Languages that I have used


Some friends recently saw my resume and asked about the 40+ languages that I claim to have written code in. Essentially, they asked why I have that claim and questioned if it was even factual. I have that claim because many employers want someone who knows ‘Special Language X’ in addition to all the other qualifications. In any interview, I usually explain this as follows: “I want to make it clear that no matter what odd wrinkle you have in your system, I know enough about languages and programming in general to tackle your special case.”

Still, 40 sounds like a big number. How, exactly, did I arrive at that figure? First off, understand that many of the languages I have programmed in have had little more than two weeks of the following:

  1. Learn the language. This involves finding a good tutorial and burning a day getting conversant. The language choice was frequently driven by either class work, larger system requirements, or “this looks like fun”.
  2. Write the application. Again, this might be “deliver a PHP web page,” an assignment, or an interesting experiment.
  3. Deliver the application.

I have used enough of these to know that learning a new language is something that one can do in a day or two. Mastering a new language and its toolset still takes some serious time-I would guess about 3000 hours of full time use prototyping, developing and debugging in that language. Many folks tend to learn a language by learning just enough to get by. In mastery, I would say that the person also actively tries to understand the language grammar, libraries, and how the language interacts with the systems it runs on. 3000 hours just getting stuff done will not allow for mastery.

With that in mind, I’ve probably only mastered a handful of languages:

  1. C
  2. C++
  3. C#
  4. Visual Basic (3.0à6.0)

For another set of languages, I’m just at the intermediate level. I define the intermediate level as this: the user can write moderately complex systems with minimal access to reference material. Code can be debugged, augmented, and generally ‘read’ with little to no difficulty. This encompasses a larger set of languages-some of which are cheating but included since I see so many places where things like each XML technology counts as a separate ‘language’:

  1. Ada
  2. ASP
  3. ASP.NET
  4. Basic (think QBasic and its relatives)
  5. COBOL
  6. DOS Batch programming
  7. EcmaScript/JavaScript
  8. FORTRAN
  9. HTML
  10. Java
  11. Ladder Logic (programming Programmable Logic Controllers/PLCs)
  12. SQL
  13. Visual Basic.NET
  14. WSDL
  15. x86 Assembler
  16. XML
  17. XPath
  18. XQuery
  19. XSD

Finally, there are the languages I’m a beginner in.

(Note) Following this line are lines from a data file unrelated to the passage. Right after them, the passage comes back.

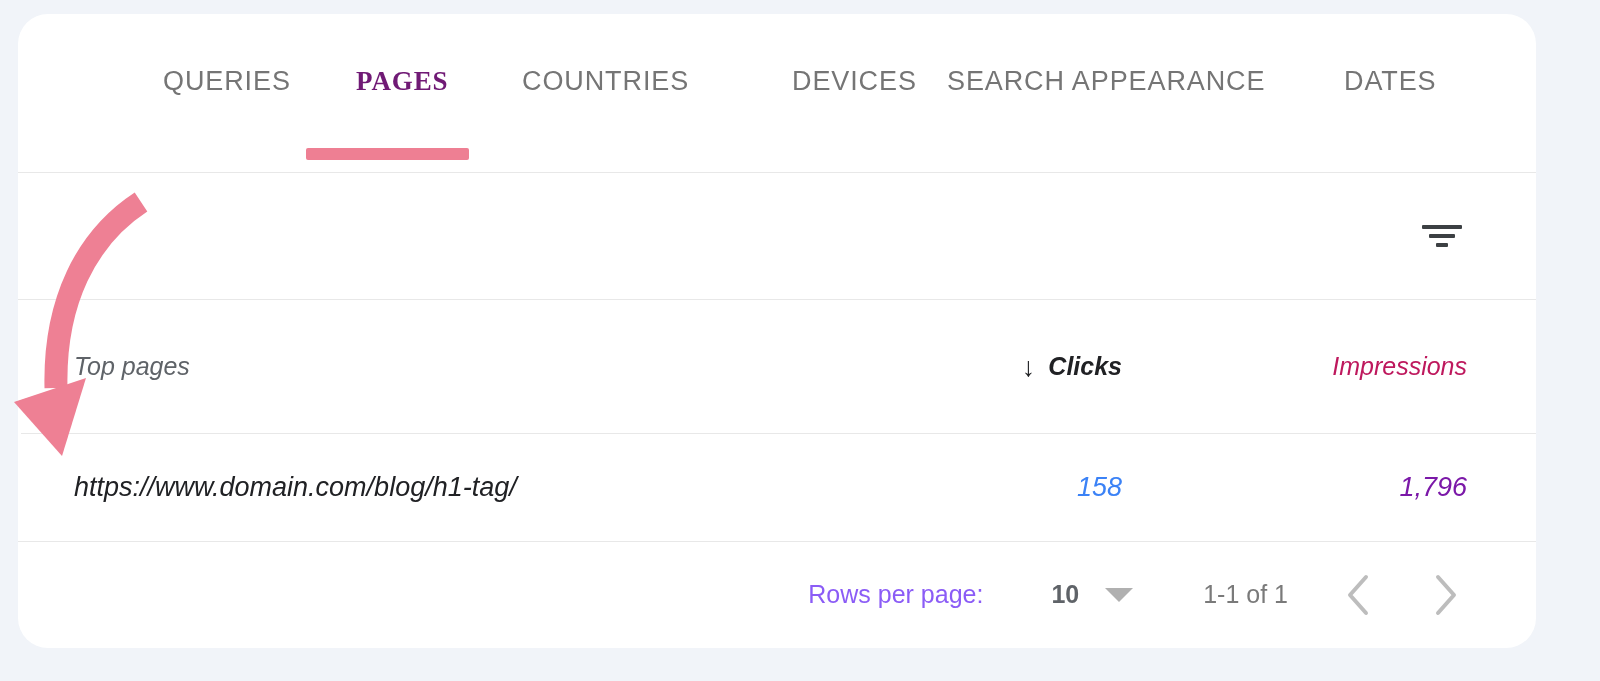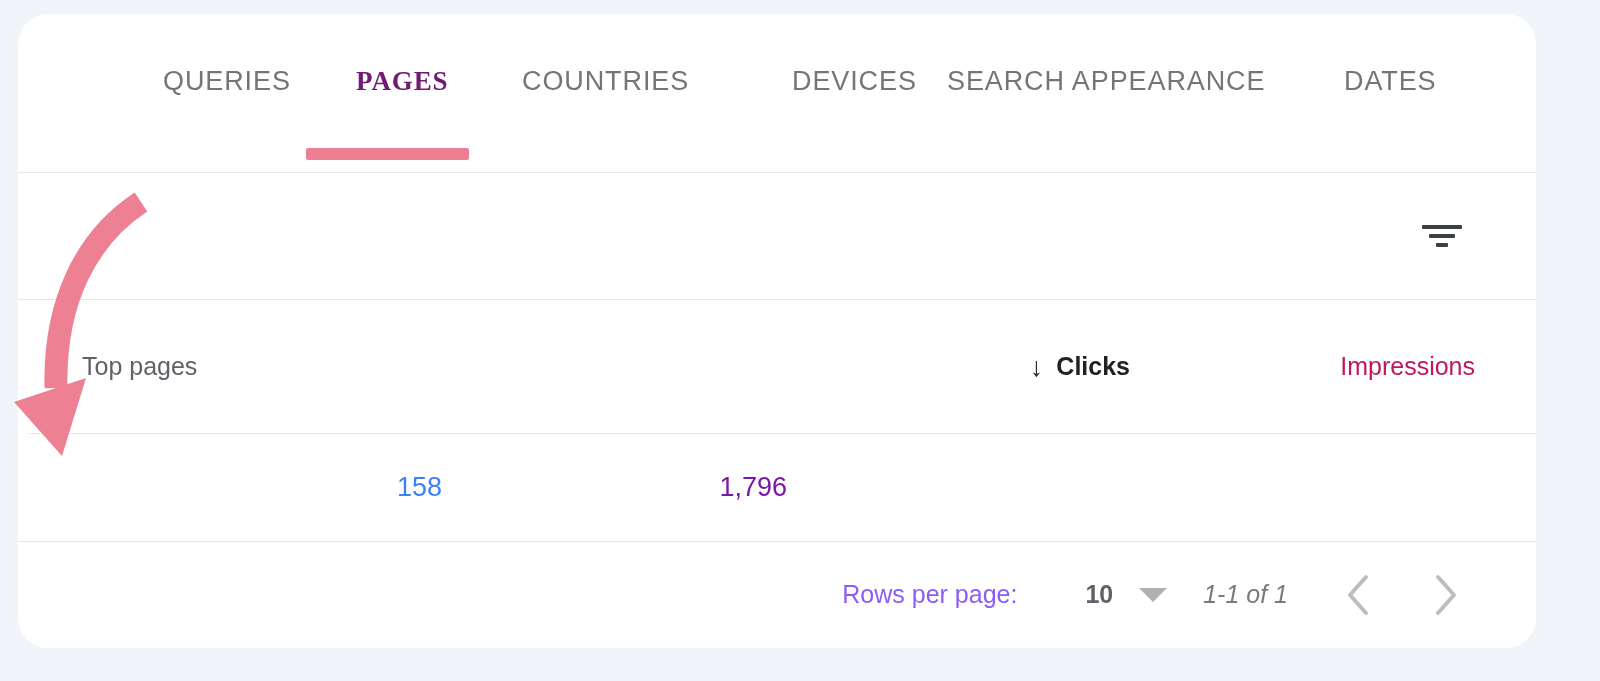--- a/index.html
+++ b/index.html
@@ -104,9 +104,10 @@
   
   #table {
     position: absolute;
-    left: 11px;
+    left: 3px;
     top: 285px;
     width: 100%;
+    font-style: italic;
   }
 
   .trow {

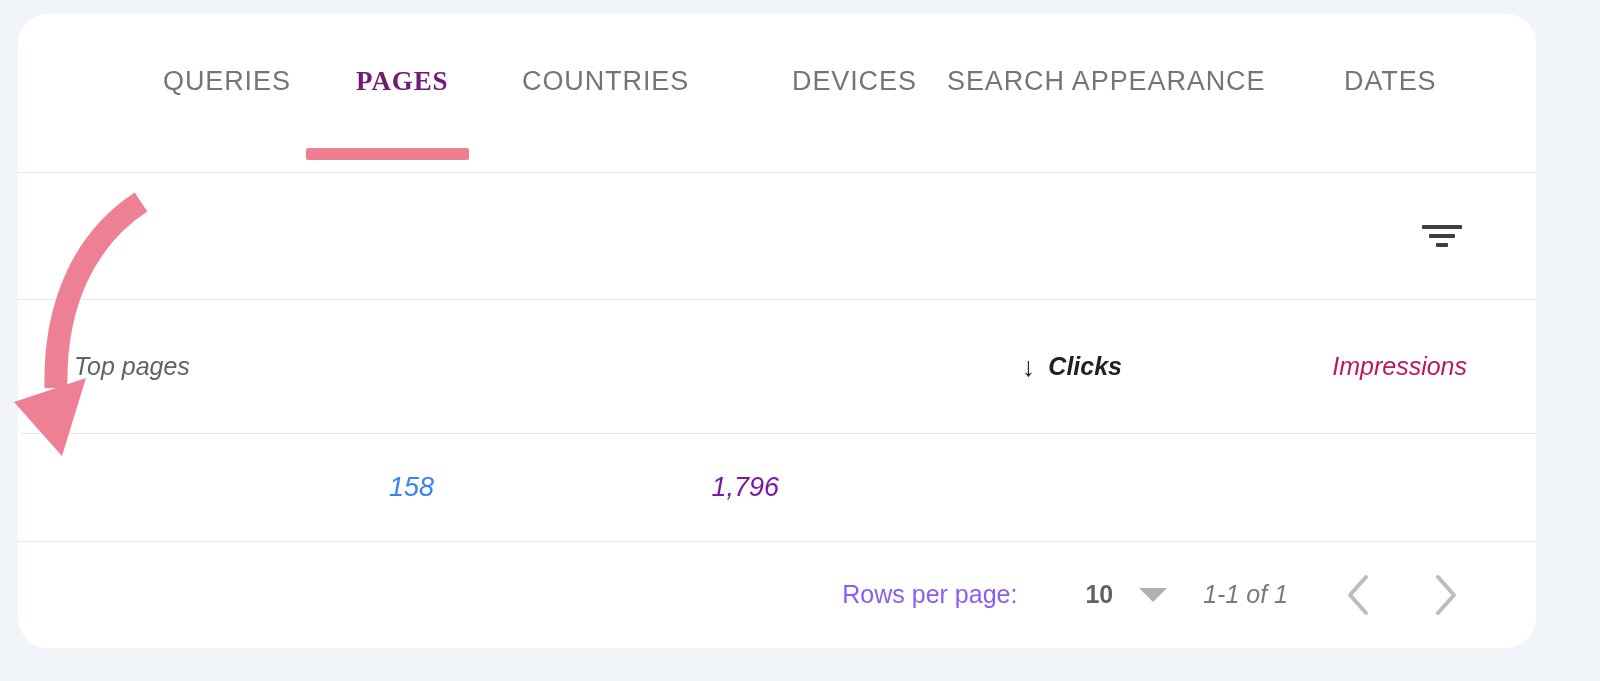--- a/index.html
+++ b/index.html
@@ -278,6 +278,7 @@
     <div class="rule" style="top:134px;"></div>
 
     <div class="trow" id="data-row">
+      <div class="c-page">https://www.domain.com/blog/h1-tag/</div>
       <div class="c-clicks">158</div>
       <div class="c-impr">1,796</div>
     </div>

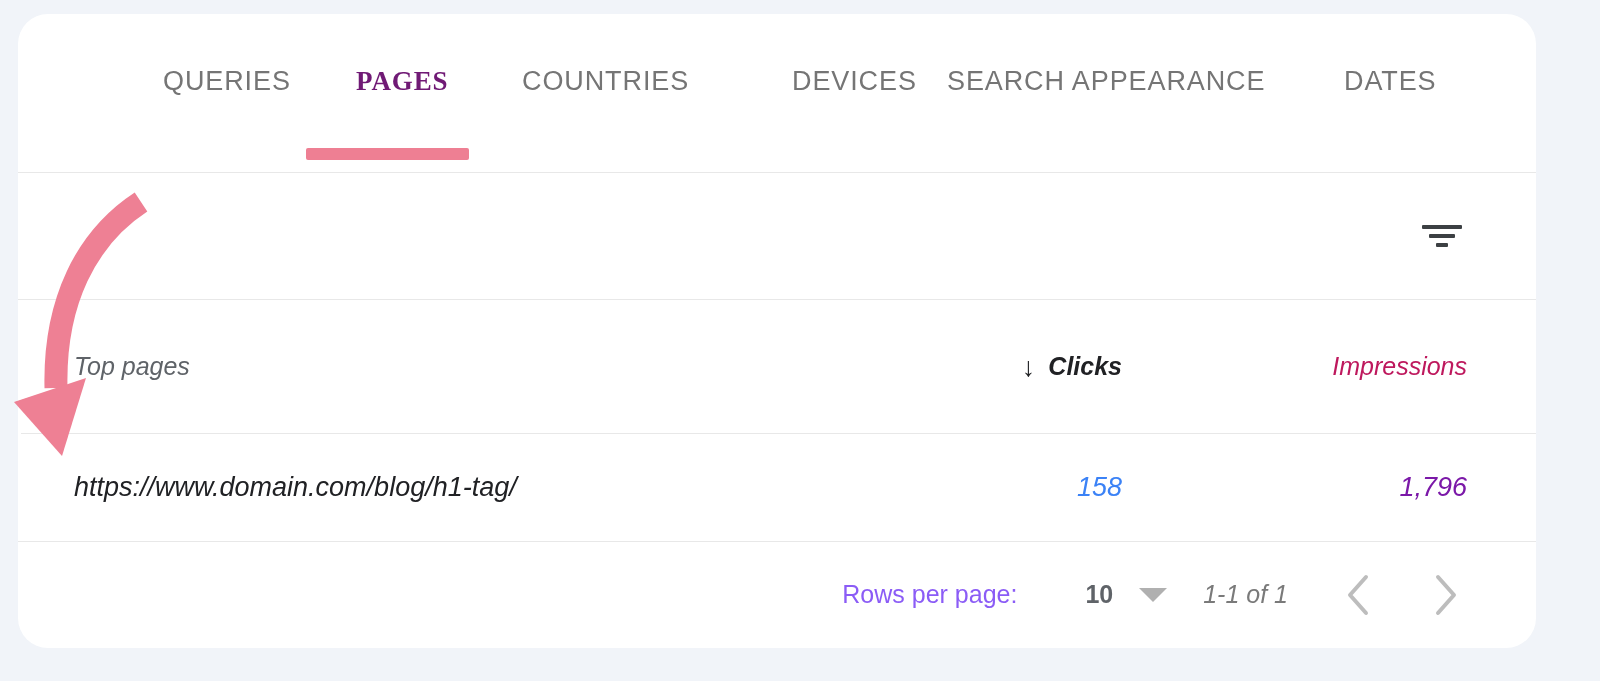--- a/index.html
+++ b/index.html
@@ -213,9 +213,8 @@
   #range-label {
     font-size: 25px;
     color: #7a7a7a;
-    margin-left: 36px;
+    margin-left: 70px;
     white-space: nowrap;
-    font-style: italic;
   }
   .pager-btn {
     margin-left: 52px;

Let’s define beginner as a language one can read and write with the assistance of the Internet and a good reference book. At some point, I have written at least a small application (~2 weeks of effort) in these languages:

  1. LISP
  2. MSIL
  3. Bash shell
  4. Eiffel
  5. F#
  6. Forth
  7. FoxPro
  8. Haskell
  9. HyperTalk
  10. JCL
  11. Logo
  12. Mathematica
  13. Motorola Assembly
  14. Objective C
  15. OCaml
  16. Pascal
  17. Perl
  18. PHP
  19. PL/1
  20. PowerShell
  21. Prolog
  22. Python
  23. Ruby
  24. Simula
  25. SmallTalk

Is this a long list? Sure. But I also know of many folks who know far more than this. Consider any language designer or language geek. Many of these folks have actually mastered more languages than I’ve gotten to beginner on.

Finally, I want to take note of one recent observation. In the past 5 years, I have slowed down the pace at which I learn new languages. This is happening largely because C# and .NET are providing many of the facilities I would normally need to be more productive. C# 3.0 has added functional language features in the form of LINQ. Its libraries are surprisingly rich. .NET provides so many other features that I’m finding that its pace of innovation is keeping me busy enough without needing to look elsewhere to get the productivity gains I used to look for in other languages. .NET adds wonderful libraries, language features, and more at such a pace that I don’t have time for learning language X when technologies like WPF and WF are beckoning to me.